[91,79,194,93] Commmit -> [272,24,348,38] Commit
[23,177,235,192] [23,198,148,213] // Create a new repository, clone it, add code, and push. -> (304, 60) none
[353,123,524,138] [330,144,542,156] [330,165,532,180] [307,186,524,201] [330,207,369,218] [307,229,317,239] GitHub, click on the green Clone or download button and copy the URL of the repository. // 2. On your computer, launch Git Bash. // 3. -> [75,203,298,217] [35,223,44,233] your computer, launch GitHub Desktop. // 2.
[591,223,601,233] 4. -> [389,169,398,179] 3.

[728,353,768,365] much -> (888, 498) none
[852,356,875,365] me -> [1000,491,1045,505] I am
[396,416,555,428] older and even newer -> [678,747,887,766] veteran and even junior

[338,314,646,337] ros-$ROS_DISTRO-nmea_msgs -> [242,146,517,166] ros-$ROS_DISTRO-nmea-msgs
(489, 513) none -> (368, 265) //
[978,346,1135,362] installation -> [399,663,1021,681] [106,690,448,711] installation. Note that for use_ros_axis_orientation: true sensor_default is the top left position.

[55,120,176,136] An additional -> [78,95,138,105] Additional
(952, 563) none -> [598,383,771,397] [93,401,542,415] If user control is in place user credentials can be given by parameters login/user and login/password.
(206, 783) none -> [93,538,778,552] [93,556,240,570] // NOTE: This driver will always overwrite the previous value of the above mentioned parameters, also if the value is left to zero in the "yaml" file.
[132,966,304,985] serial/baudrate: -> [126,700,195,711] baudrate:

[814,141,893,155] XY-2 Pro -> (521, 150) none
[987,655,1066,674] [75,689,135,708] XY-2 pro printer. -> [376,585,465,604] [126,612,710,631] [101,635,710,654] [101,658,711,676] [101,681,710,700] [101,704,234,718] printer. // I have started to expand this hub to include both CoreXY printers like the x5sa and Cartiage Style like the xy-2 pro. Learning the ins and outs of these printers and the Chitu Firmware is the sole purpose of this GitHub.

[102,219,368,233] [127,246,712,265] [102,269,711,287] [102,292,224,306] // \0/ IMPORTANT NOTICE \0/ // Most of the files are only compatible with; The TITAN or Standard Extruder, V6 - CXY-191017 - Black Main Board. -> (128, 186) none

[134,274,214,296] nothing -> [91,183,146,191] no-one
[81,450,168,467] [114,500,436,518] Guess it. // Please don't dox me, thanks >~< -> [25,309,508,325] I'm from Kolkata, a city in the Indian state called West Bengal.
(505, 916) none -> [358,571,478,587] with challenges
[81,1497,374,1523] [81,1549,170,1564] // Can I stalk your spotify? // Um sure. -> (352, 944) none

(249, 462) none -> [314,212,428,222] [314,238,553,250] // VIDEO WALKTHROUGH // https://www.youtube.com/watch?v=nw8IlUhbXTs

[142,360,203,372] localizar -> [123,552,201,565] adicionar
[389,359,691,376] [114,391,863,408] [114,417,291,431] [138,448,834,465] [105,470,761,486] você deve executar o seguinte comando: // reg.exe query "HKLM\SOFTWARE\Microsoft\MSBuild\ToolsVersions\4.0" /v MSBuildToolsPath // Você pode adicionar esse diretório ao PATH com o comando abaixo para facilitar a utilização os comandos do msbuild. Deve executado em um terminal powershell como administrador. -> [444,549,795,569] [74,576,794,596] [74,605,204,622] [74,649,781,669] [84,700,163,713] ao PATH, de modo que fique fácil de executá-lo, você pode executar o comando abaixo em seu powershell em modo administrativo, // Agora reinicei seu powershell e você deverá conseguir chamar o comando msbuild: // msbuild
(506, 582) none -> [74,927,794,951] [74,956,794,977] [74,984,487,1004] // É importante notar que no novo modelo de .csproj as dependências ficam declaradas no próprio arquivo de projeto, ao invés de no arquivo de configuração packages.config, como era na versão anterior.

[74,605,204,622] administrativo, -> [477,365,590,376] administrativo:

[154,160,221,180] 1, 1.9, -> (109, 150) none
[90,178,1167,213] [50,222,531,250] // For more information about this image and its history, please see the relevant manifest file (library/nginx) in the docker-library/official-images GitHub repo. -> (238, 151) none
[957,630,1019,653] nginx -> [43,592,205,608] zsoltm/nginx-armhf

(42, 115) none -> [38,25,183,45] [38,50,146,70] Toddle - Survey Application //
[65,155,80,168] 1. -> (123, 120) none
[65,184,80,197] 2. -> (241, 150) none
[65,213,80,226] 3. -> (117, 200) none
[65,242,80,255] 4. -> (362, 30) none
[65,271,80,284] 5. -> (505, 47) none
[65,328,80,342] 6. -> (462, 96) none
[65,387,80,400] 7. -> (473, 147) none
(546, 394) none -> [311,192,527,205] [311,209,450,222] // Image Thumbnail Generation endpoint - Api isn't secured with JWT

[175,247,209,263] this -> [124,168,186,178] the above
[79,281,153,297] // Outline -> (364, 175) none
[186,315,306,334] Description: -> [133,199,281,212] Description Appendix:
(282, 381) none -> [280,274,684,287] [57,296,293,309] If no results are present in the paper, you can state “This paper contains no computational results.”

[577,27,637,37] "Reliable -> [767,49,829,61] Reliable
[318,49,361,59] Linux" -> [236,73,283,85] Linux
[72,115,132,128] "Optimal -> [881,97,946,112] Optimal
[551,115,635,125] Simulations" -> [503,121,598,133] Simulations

* [Task prompt]: Pull out all lines from the entries above that include the word "left".

* [Answer below]:
[978,346,1135,362] installation -> [399,663,1021,681] [106,690,448,711] installation. Note that for use_ros_axis_orientation: true sensor_default is the top left position.
(206, 783) none -> [93,538,778,552] [93,556,240,570] // NOTE: This driver will always overwrite the previous value of the above mentioned parameters, also if the value is left to zero in the "yaml" file.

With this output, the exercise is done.